"Even when the rainbow seems to pass right by me....I'm still finding Gold in the clouds....."

07 May 2020

2020 Book Review #15: Maine


This author is new to me and the title is what drew me to take it from my sister's bookshelf when I was visiting her at the beginning of this quarantine.  The cover art definitely doesn't match the plot at all, other than the main setting is at a beach house near Ogunquit.

STORY SUMMARY

The Kelleher family has had a beach house and cottage for many years.  They love heading to Maine (most of them live in MA) where the children run around, play on the beach, dip their toes in the frigid ocean waters, and eat lobster and corn on the cob.  Fireworks on the 4th of July in Ogunquit right on the beach is a tradition and now even the grandchildren look forward to it.

Three generations of women have arrived at the family beach house (the matriarch, Alice, has her own beautiful house right next to the little cottage that her husband, Daniel, now deceased, had built for her shortly after they were married).

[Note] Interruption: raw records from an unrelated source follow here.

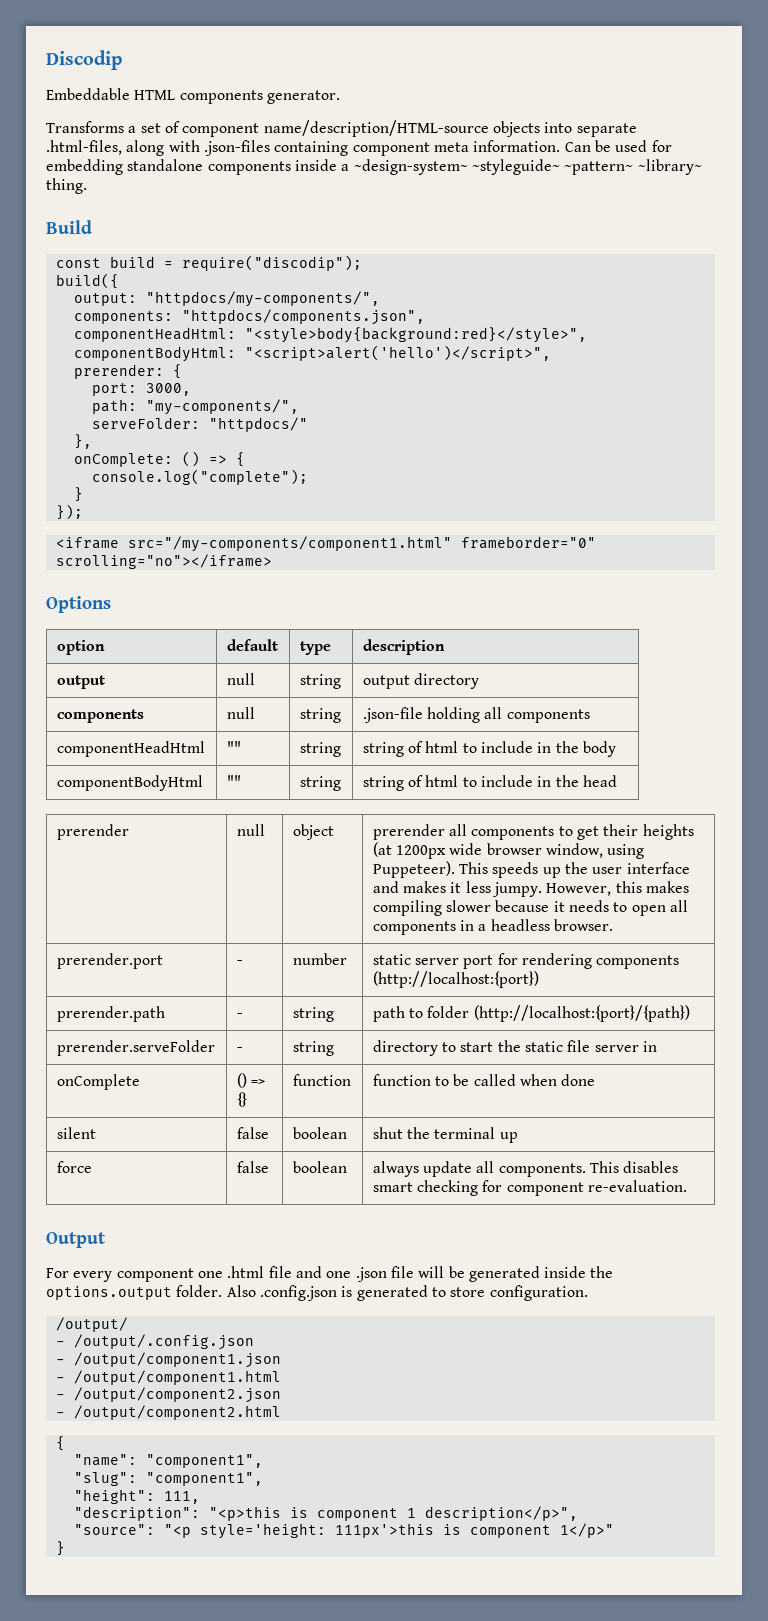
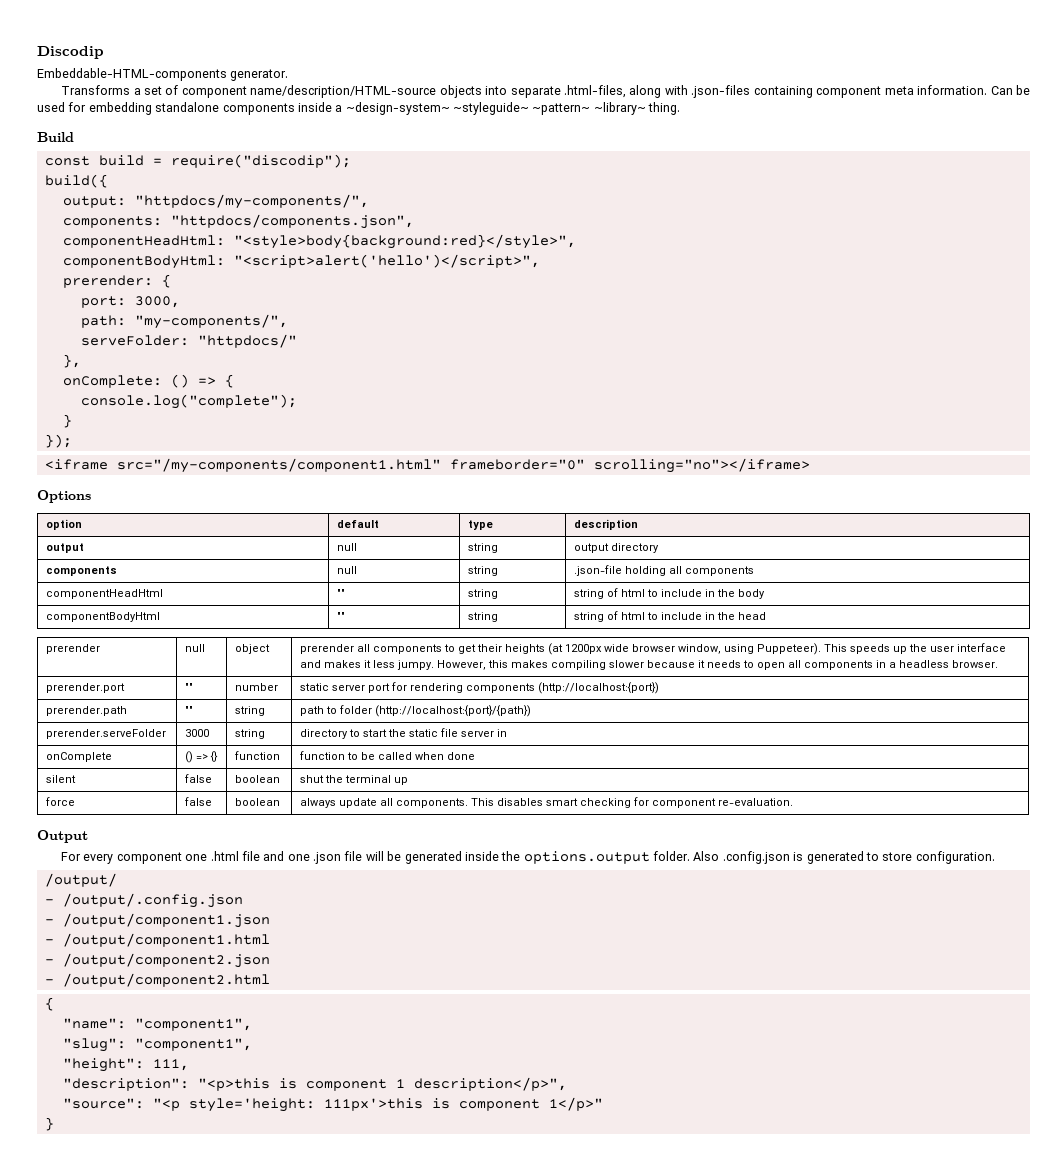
- Embeddable HTML components generator.
+ Embeddable-HTML-components generator.
- prerender.port | - | number | static server port for rendering components (http://localhost:{port})
+ prerender.port | "" | number | static server port for rendering components (http://localhost:{port})
- prerender.path | - | string | path to folder (http://localhost:{port}/{path})
+ prerender.path | "" | string | path to folder (http://localhost:{port}/{path})
- prerender.serveFolder | - | string | directory to start the static file server in
+ prerender.serveFolder | 3000 | string | directory to start the static file server in

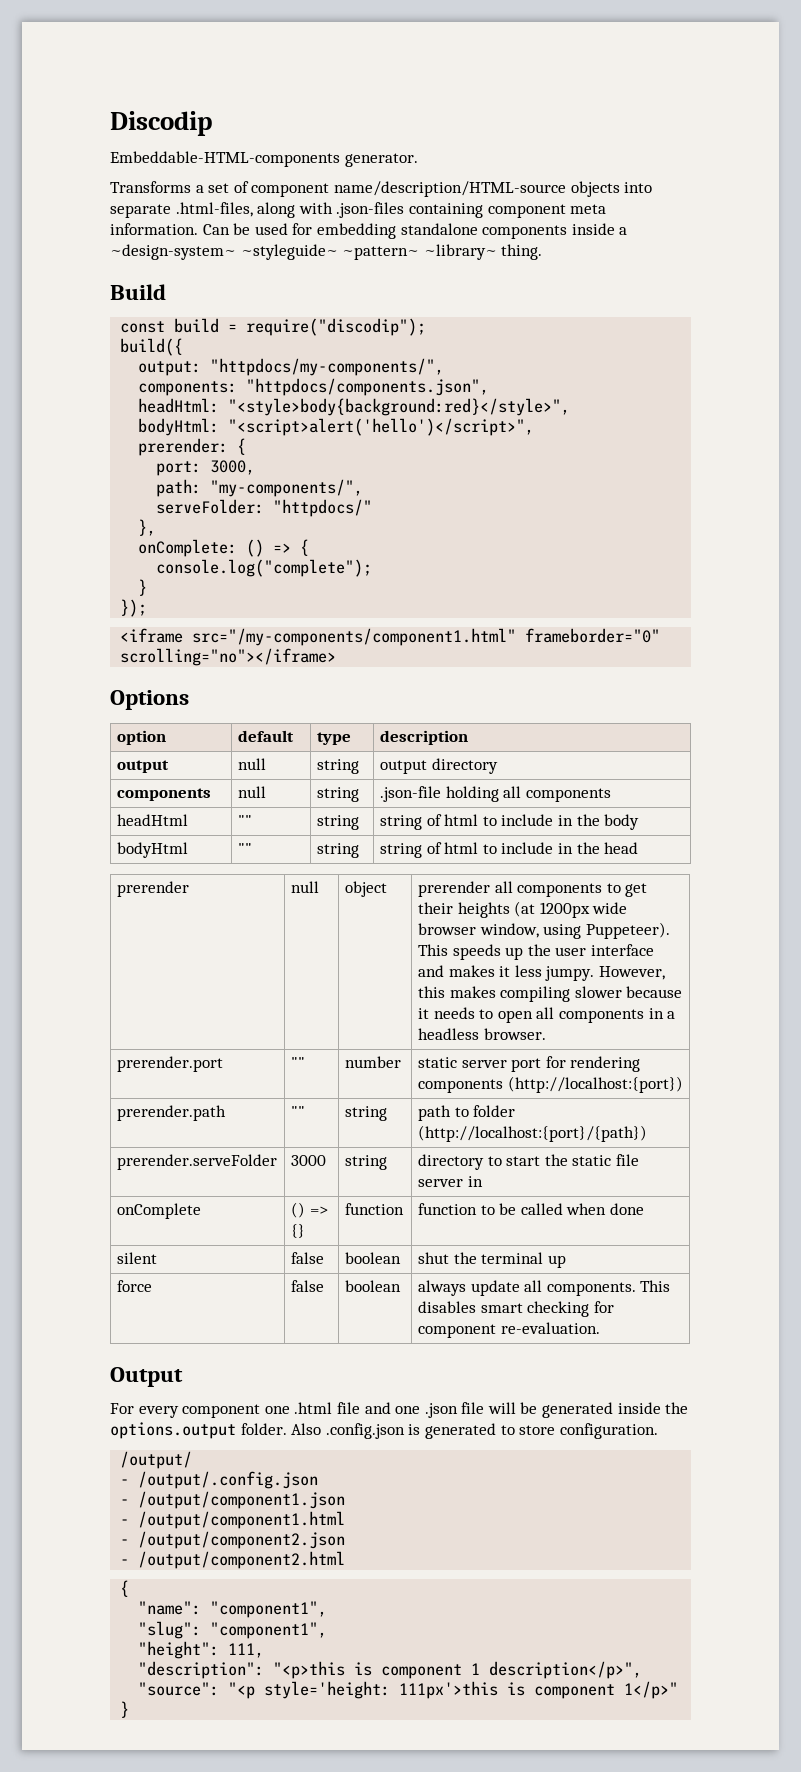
- componentHeadHtml: "<style>body{background:red}</style>",
+ headHtml: "<style>body{background:red}</style>",
- componentBodyHtml: "<script>alert('hello')</script>",
+ bodyHtml: "<script>alert('hello')</script>",
- componentHeadHtml | "" | string | string of html to include in the body
+ headHtml | "" | string | string of html to include in the body
- componentBodyHtml | "" | string | string of html to include in the head
+ bodyHtml | "" | string | string of html to include in the head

Alice has 3 children:  Patrick ( the youngest and married to Ann Marie, a perfectionist stay at home mom whose own children are now grown and having children); Kathleen (the oldest who lives in California running a worm farm with her partner Arlo), and Clare (married, a lawyer. and mom to son Ryan who is gay).  Kathleen's only child, Maggie, now 32 yrs old, is newly pregnant, single, and lives in NYC.  The father of the baby is not around and she is learning to deal with that.  Alice, whose Catholic faith is her foundation in all things, is dwelling on the past and on a certain tragedy that occurred and that most of the family doesn't know about.  Yet she has shared this perceived sin with Father Connor Donnelly to whom she has gifted the beach property to in the event of her death.  None of her children know yet that she has changed her will.  Until Father Donnelly lets it slip one day!

What happens when 3 generations of women come together for a week?

What secrets are exposed?

And will Alice ever feel forgiven for the long ago mistake?

MY THOUGHTS

This book was pretty good.  I had never heard of the author and because we've often vacationed in Maine, I thought it would be fun to read.

The character development is superb as is the setting description.  You can almost smell the salty fishy ocean and see the bright lobster pots bobbing up and down.  

All of the women in the book have flaws....and all of them have many strengths.

The themes throughout the story are:  mother-daughter relationships; alcohol addiction and recovery; single parenthood; dysfunctional families; the Catholic faith and all its man-made rules; forgiveness; learning to let go; materialism.

The characters are mostly believable and it was easy for me to discover who was my favorite and who was my least favorite.

The whole underlying theme is that love really can redeem the most argumentative and dysfunctional families.

In my opinion, this book is appropriate for ages 17 and older (due to some mature content).

On a scale of 1-10, with 10 being the highest, I rate this an 8.


1 comment:

Susanne said...

Sounds interesting. One of my pet peeves is when a book cover does not match a story well because sometimes it's the cover that draws me to the book in the first place.